Room temperature blue phosphorescence: a combined experimental and theoretical study on the bis-tridentate Ir(iii) metal complexes.

Abstract

A series of new bis-tridentate Ir(iii) complexes (1/1b, 2/2b and 3/3b) incorporating both bis(imidazolylidene)benzene and dianionic functional pyrazolyl (or phenyl) pyridine chelates have been synthesized, among which complexes 2 and 2b exhibit intense and structural sky-blue emission in both solution and solid states. In stark contrast, 1/1b is non-emissive in solution, while 3/3b reveals highly red-shifted emission with a featureless spectral profile. This variation in photophysics is associated with the interchange of metal-chelate bonding in the selected tridentate chelate, which affects both the crystal field stabilization energy and the ππ* transition character of the resulting Ir(iii) metal complexes. In 1/1b, the stabilized metal-centered (MC) dd excited states induce a dominant radiationless channel that accounts for the lack of emission in solution.
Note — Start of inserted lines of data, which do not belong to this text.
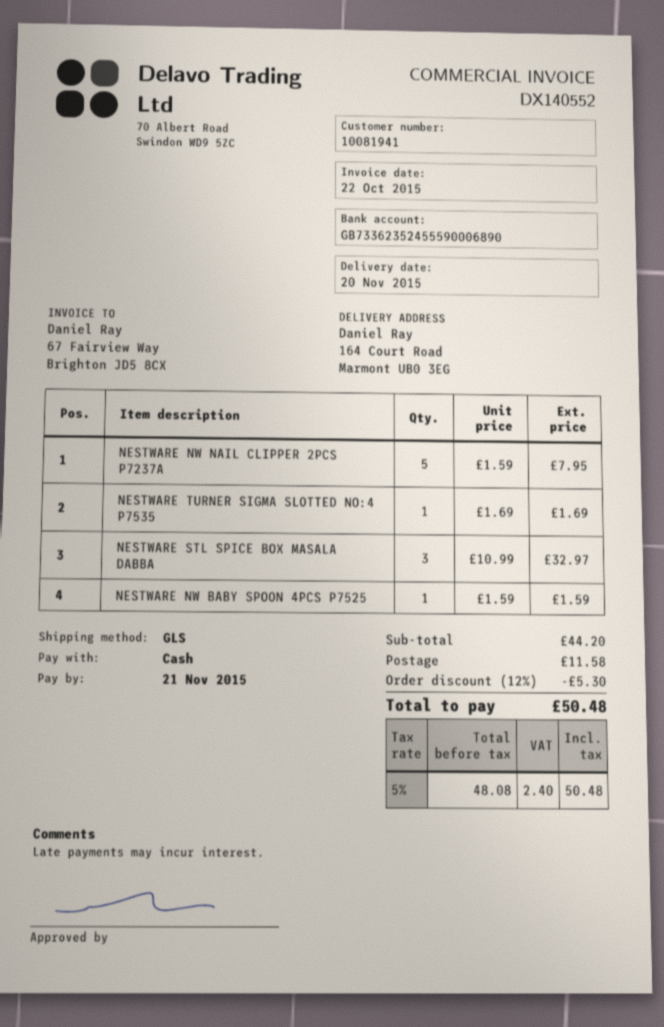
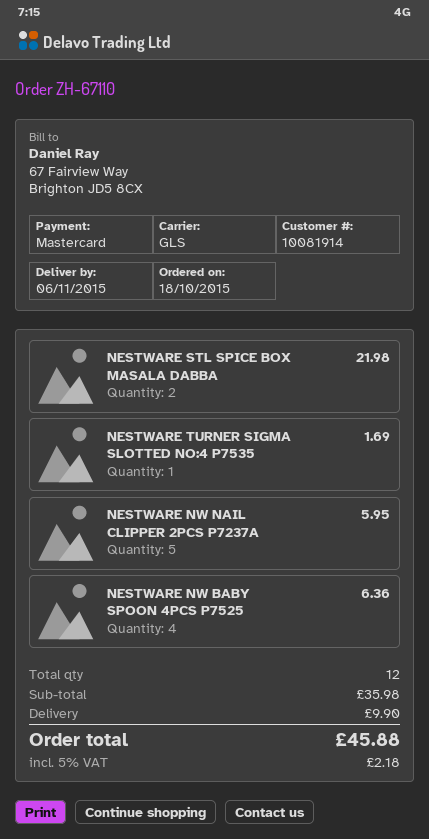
delivery date: 2015-11-20 -> 2015-11-06
customer number: 10081941 -> 10081914
payment method: cash -> Mastercard
NESTWARE NW NAIL CLIPPER 2PCS P7237A: 5 for 7.95 -> 5 for 5.95
NESTWARE STL SPICE BOX MASALA DABBA: 3 for 32.97 -> 2 for 21.98
NESTWARE NW BABY SPOON 4PCS P7525: 1 for 1.59 -> 4 for 6.36
subtotal: 44.20 -> 35.98
discount: 12% = 5.30 -> none
shipping: 11.58 -> 9.90
tax: 5% = 2.40 -> 5% = 2.18
total: 50.48 -> 45.88

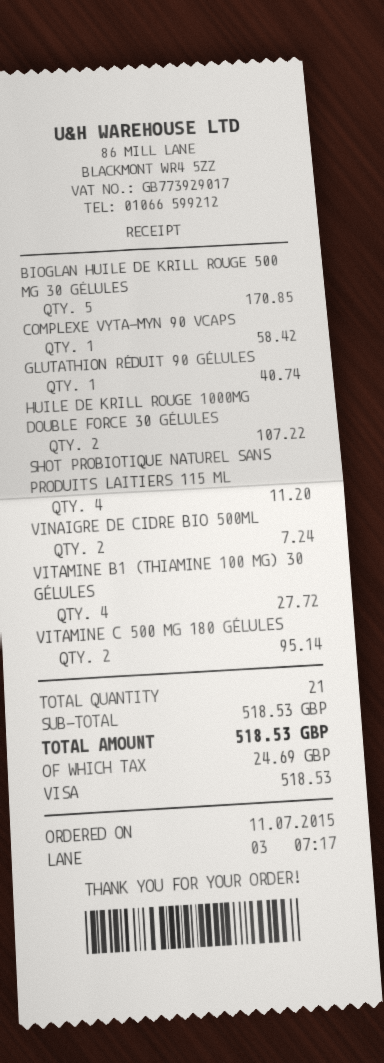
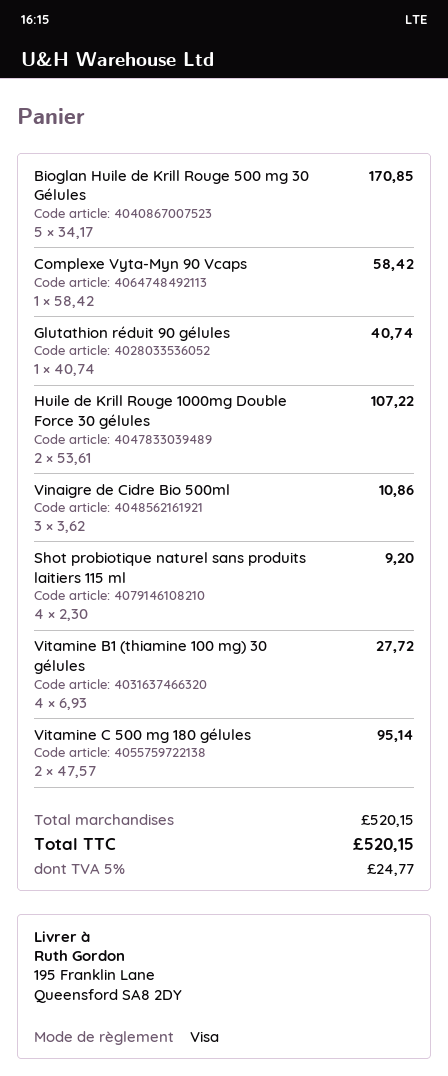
SHOT PROBIOTIQUE NATUREL SANS PRODUITS LAITIERS 115 ML: 4 for 11.20 -> 4 for 9.20
VINAIGRE DE CIDRE BIO 500ML: 2 for 7.24 -> 3 for 10.86
subtotal: 518.53 -> 520.15
tax: 24.69 -> 24.77
total: 518.53 -> 520.15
The appreciable ligand-to-ligand charge transfer (LLCT) in 3/3b rationalizes its broad and featureless emission, which is different from the dominant intraligand ππ* transition in 2/2b. The combination of experimental and theoretical approaches thus provides fundamental insight into the influence of chelates as well as the metal-chelate interaction, which is beneficial for the future design of efficient and robust Ir(iii) phosphors for OLED applications.